Clairealou profile image
Clairealou

Hi Gary. Sorry you’re feeling so down but I’m not surprised. I’ve also had a considerable amount of heart surgery and it is easy to think ‘why me’. But as someone else said on here, you have to remember that you were the lucky one who’s issues were diagnosed, solutions found and procedures done and you’re still here. My life has changed considerably following all of my surgeries in that I do what makes me happy, change the things that don’t and only surround myself with positive people. I hate to say ‘it is what it is’ but, well, it is! I accept my lot now, am eternal grateful to the amazing people in the NHS who have saved my life on more than 1 occasion and am thankful that I know what I know now, if that makes sense.

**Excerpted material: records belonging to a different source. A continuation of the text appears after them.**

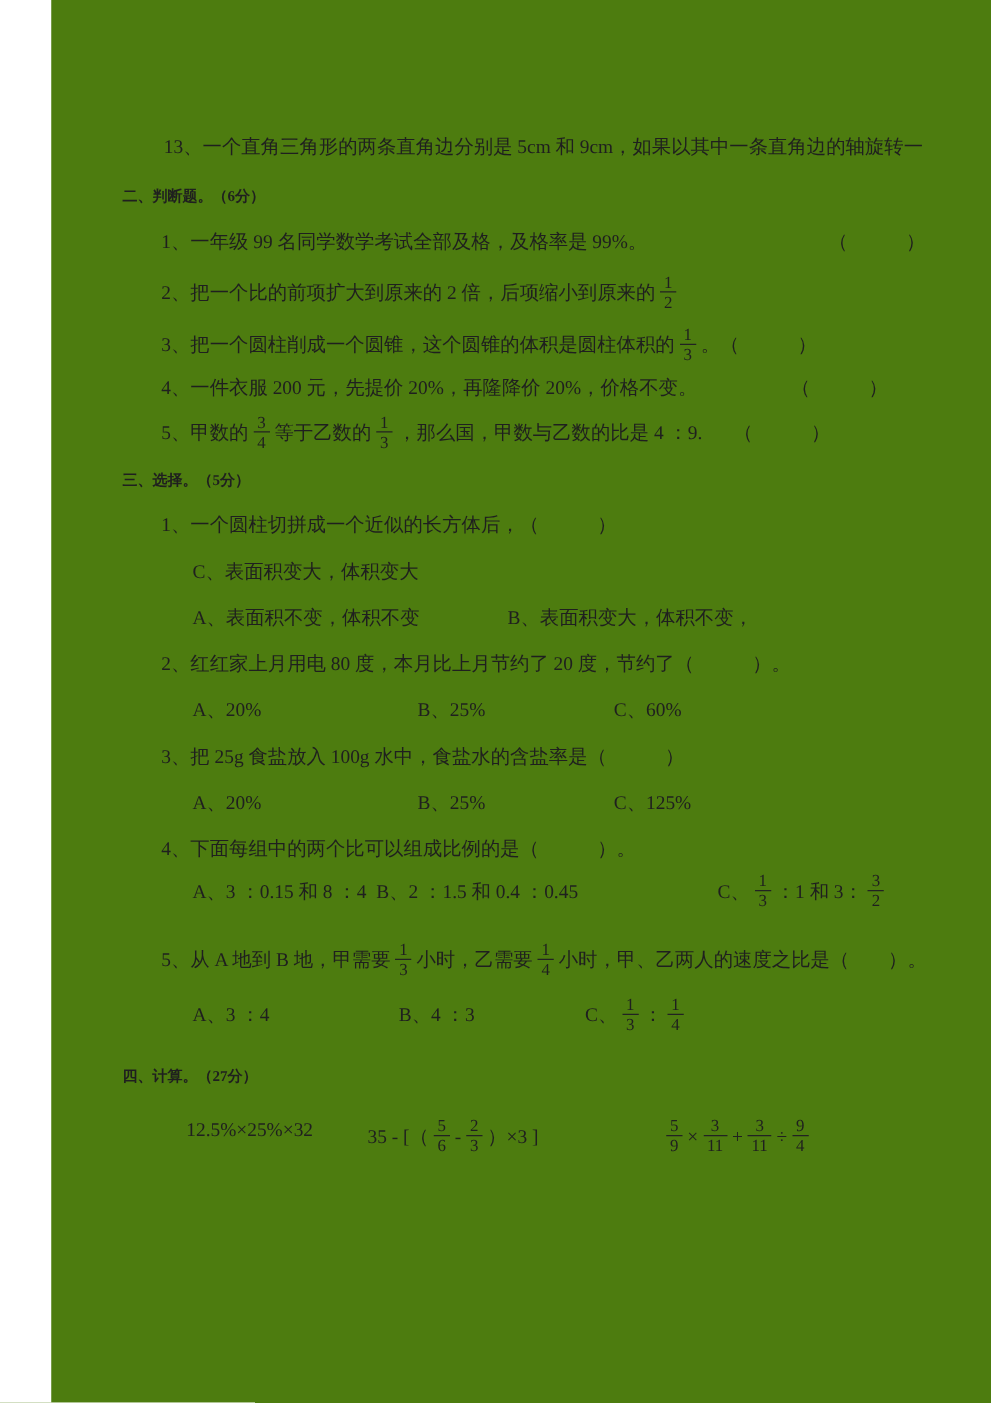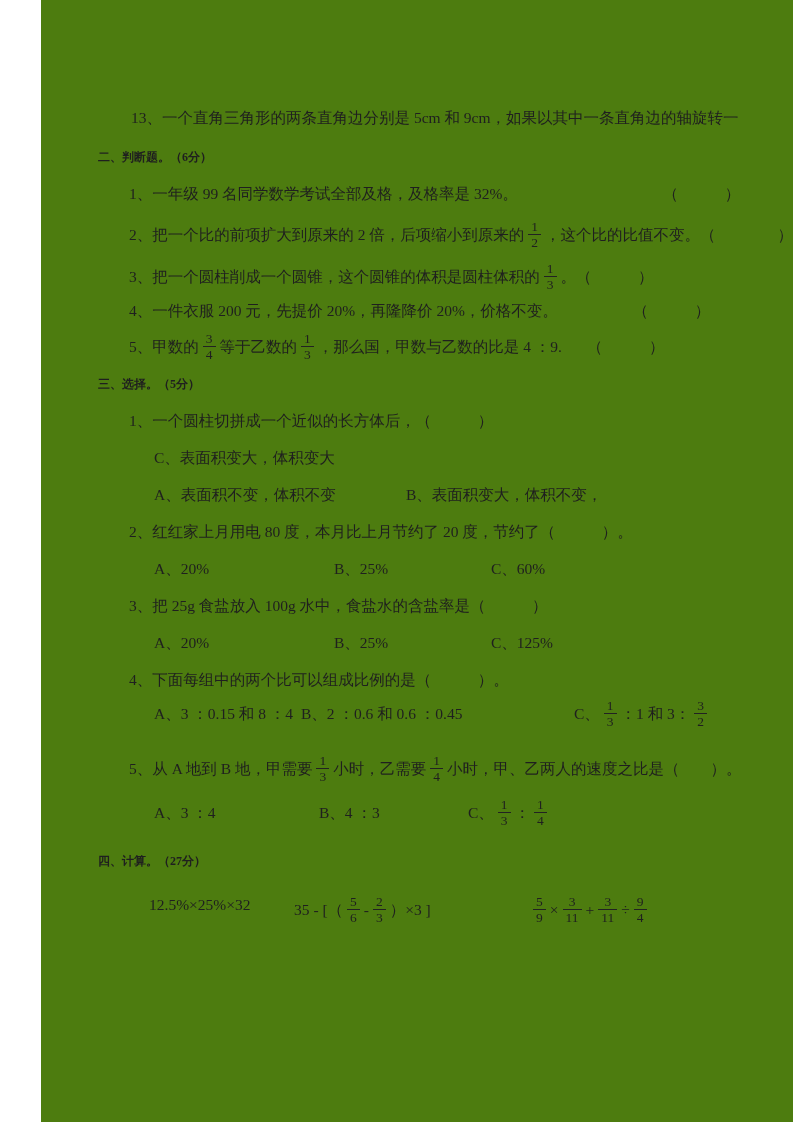--- a/index.html
+++ b/index.html
@@ -58,7 +58,7 @@
   <h2 class="sec">二、判断题。（6分）</h2>
 
   <p class="ln mb9">
-    <span>1、一年级 99 名同学数学考试全部及格，及格率是 32%。</span><span class="blank g145">（　　　）</span>
+    <span>1、一年级 99 名同学数学考试全部及格，及格率是 99%。</span><span class="blank g145">（　　　）</span>
   </p>
 
   <p class="ln lnf">

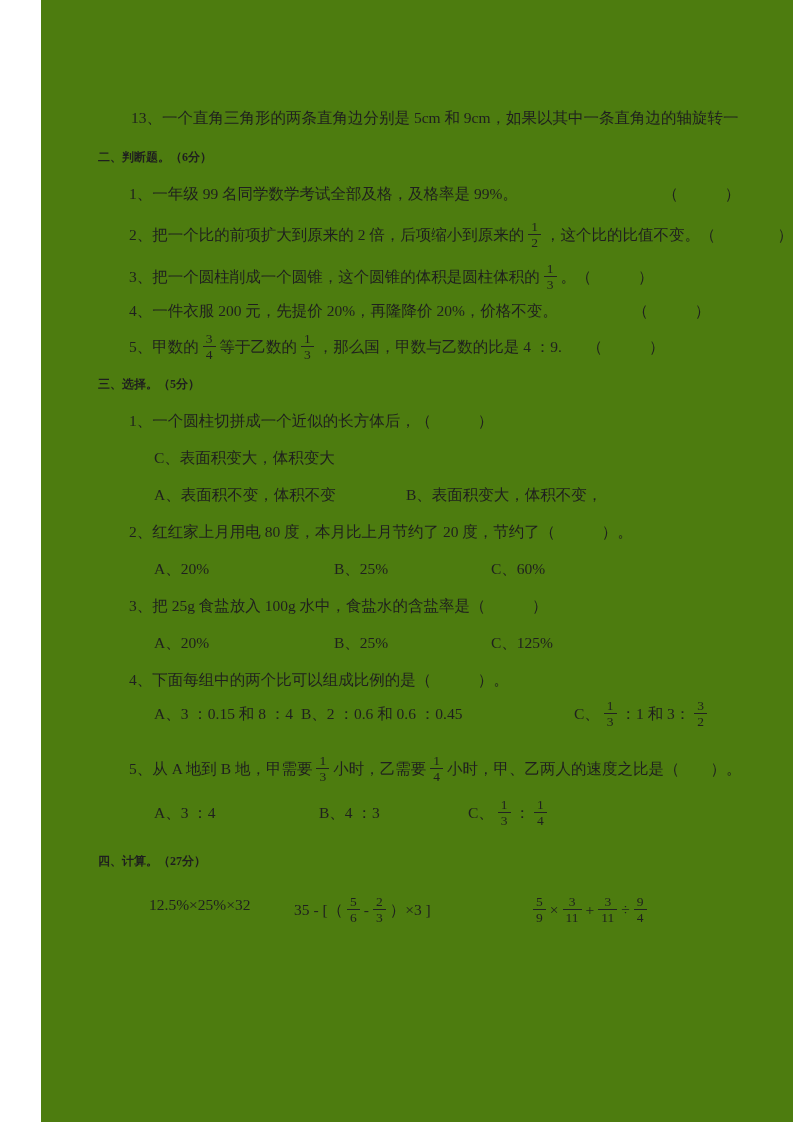--- a/index.html
+++ b/index.html
@@ -65,7 +65,7 @@
     <span>2、把一个比的前项扩大到原来的 2 倍，后项缩小到原来的</span><span class="frac">
         <span class="fn">1</span>
         <span class="fd">2</span>
-      </span><span>，这个比的比值不变。（　　　　）</span>
+      </span>
   </p>
 
   <p class="ln lnf">

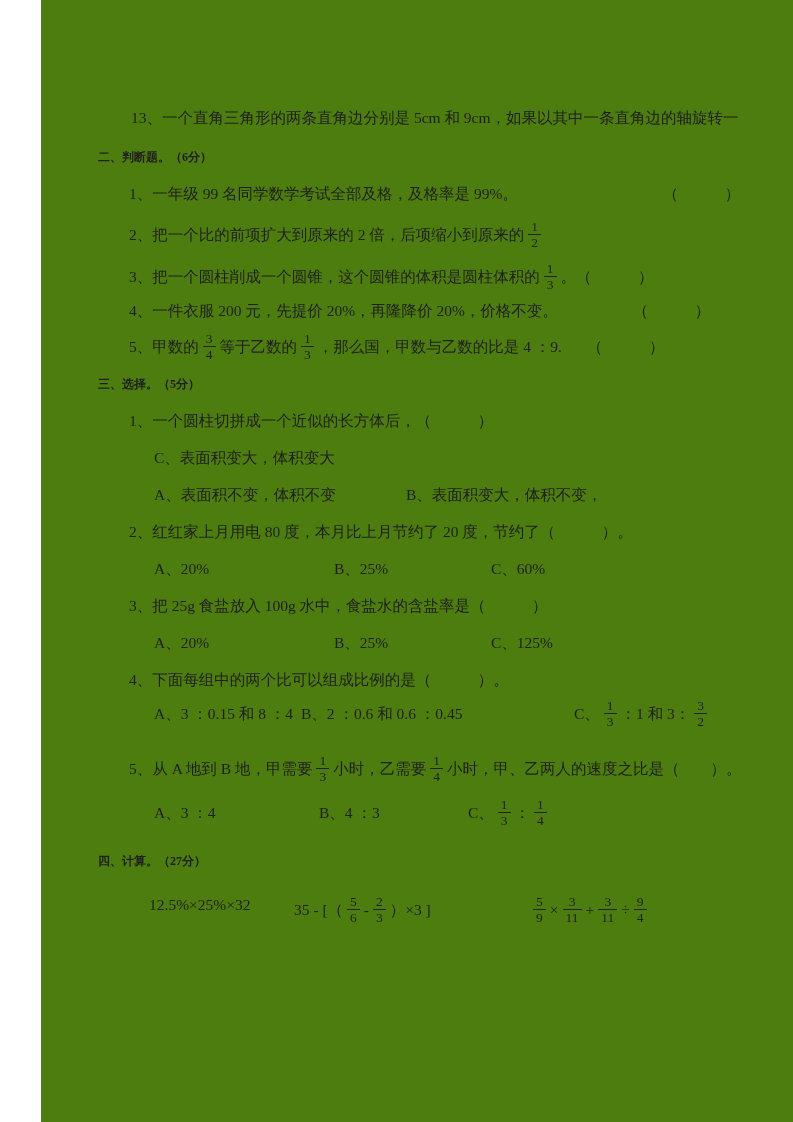--- a/index.html
+++ b/index.html
@@ -125,7 +125,7 @@
   </p>
   <div class="optrow c4o fr-row mb8">
     <span class="opt oa">A、3 ：0.15 和 8 ：4</span>
-    <span class="opt ob">B、2 ：0.6 和 0.6 ：0.45</span>
+    <span class="opt ob">B、2 ：1.5 和 0.4 ：0.45</span>
     <span class="opt oc"><span>C、</span><span class="frac">
           <span class="fn">1</span>
           <span class="fd">3</span>

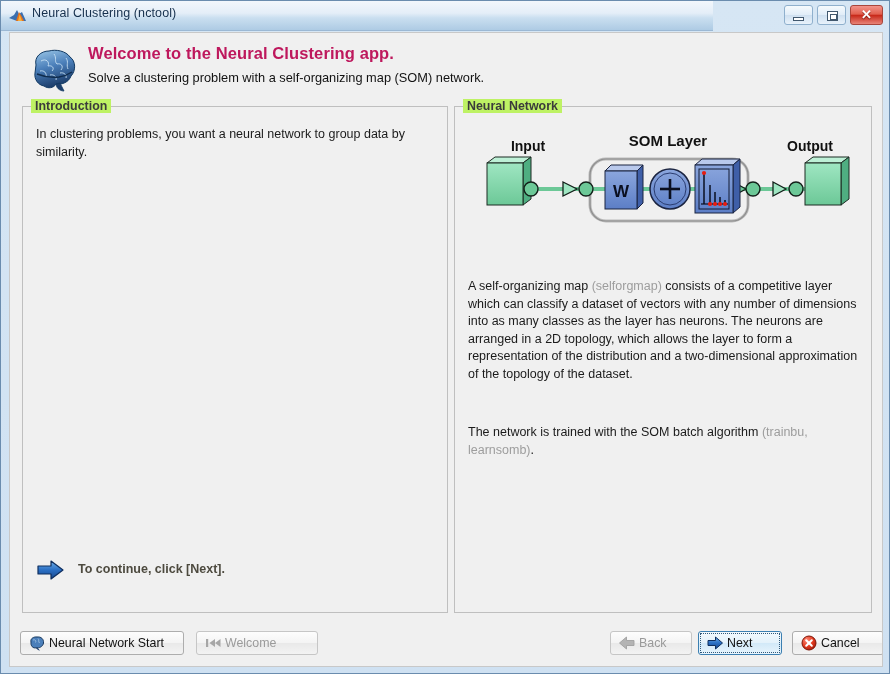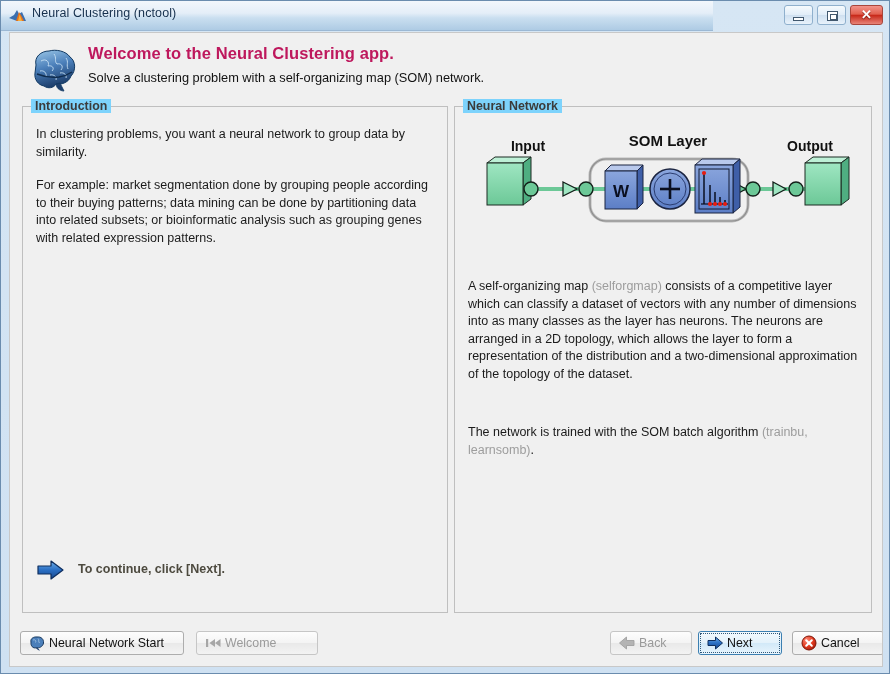--- a/index.html
+++ b/index.html
@@ -142,7 +142,7 @@
     position: absolute;
     top: -8px; left: 8px;
     padding: 0 4px;
-    background: #7dd3fc;
+    background: #bef264;
     font-size: 12.4px;
     color: #3b3b3b;
     font-weight: bold;

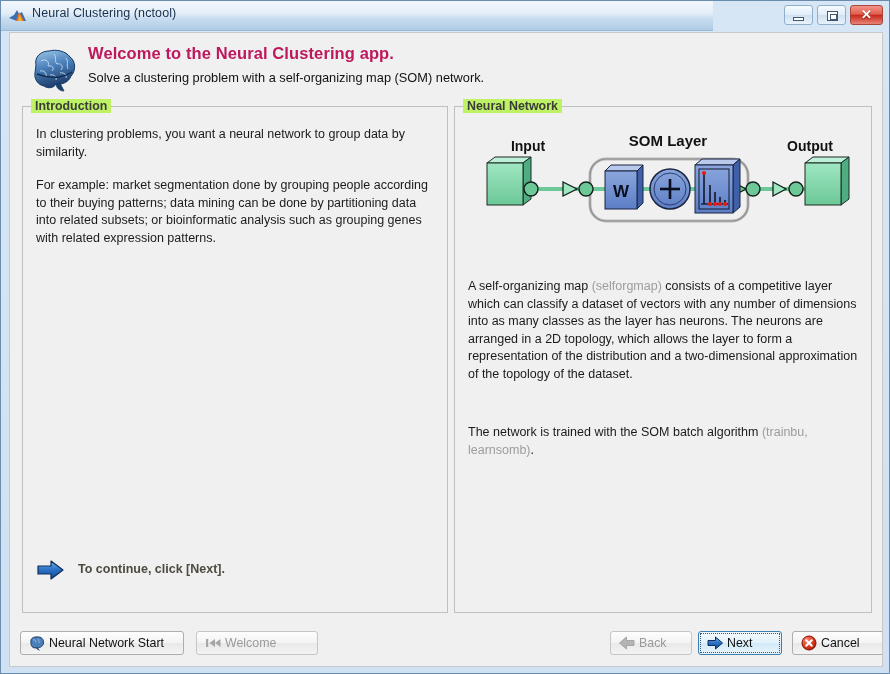--- a/index.html
+++ b/index.html
@@ -304,7 +304,6 @@
     <div class="group" id="grp-intro">
       <span class="legend">Introduction</span>
       <div class="para intro-text" id="intro-p1">In clustering problems, you want a neural network to group data by similarity.</div>
-      <div class="para intro-text" id="intro-p2">For example: market segmentation done by grouping people according to their buying patterns; data mining can be done by partitioning data into related subsets; or bioinformatic analysis such as grouping genes with related expression patterns.</div>
     </div>
 
     <div class="group" id="grp-net">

After 5 surgeries, I know there is at least 1 more to come in the next few years and I say, bring it on! It’s taken quite a few years to get to this point and others on here who have also had multiple surgeries will tell you the same. On a serious note, depression can go hand in hand with heart problems so a face to face group where you can chat and support each other may help. Until then, you’ve got us hearties! So, get up, go for a walk (which I’m just about to do to the chemist to collect my endless supply of drugs) and take some deep breaths.You can do this. We have every faith in you x

RailRover profile image
RailRover

Hi Gary. Dental thing rang a bell with me. I was under treatment by dentist for a gum abscess. He gave me amoxicillin. I drove home. Took one tablet. An hour later I was in A&E with a heart attack. My only symptom? Excruciating jaw pain.

GaryR profile image
GaryR

Hi RR...thanks for the response, interesting isn't it, I had a consultation with a new cardiologist having relocated to a new county and i nearly fell off my seat when he zeroed in on my dental health (something Ive always struggled with after an accident many years ago and a small oral tumour surgery) as having a potential for seriously affecting heart valves. Apparently bad bacteria from poor dental hygiene can enter the blood stream and attack heart valves, especially if you are already experiencing stenosis or similar anyway, I was surprised that having engaged with many cardiologists over the years, no one has ever mentioned that before , just goes to show, never to old to learn!!

Heather1957 profile image
Heather1957

I had my bypass back in 2017 and I posted then how depressed I was, it soon became clear that depression is part of the process. You certainly have had more than your fair share of problems so TBH I would be worried if you were not feeling down.

All you can do is try and focus on the positives (no matter how small) and realise that there are some, and thank goodness for the wonderful surgeons and doctors who are somehow keeping us functioning.

Don't go through this alone, don't forget we are always here to support you.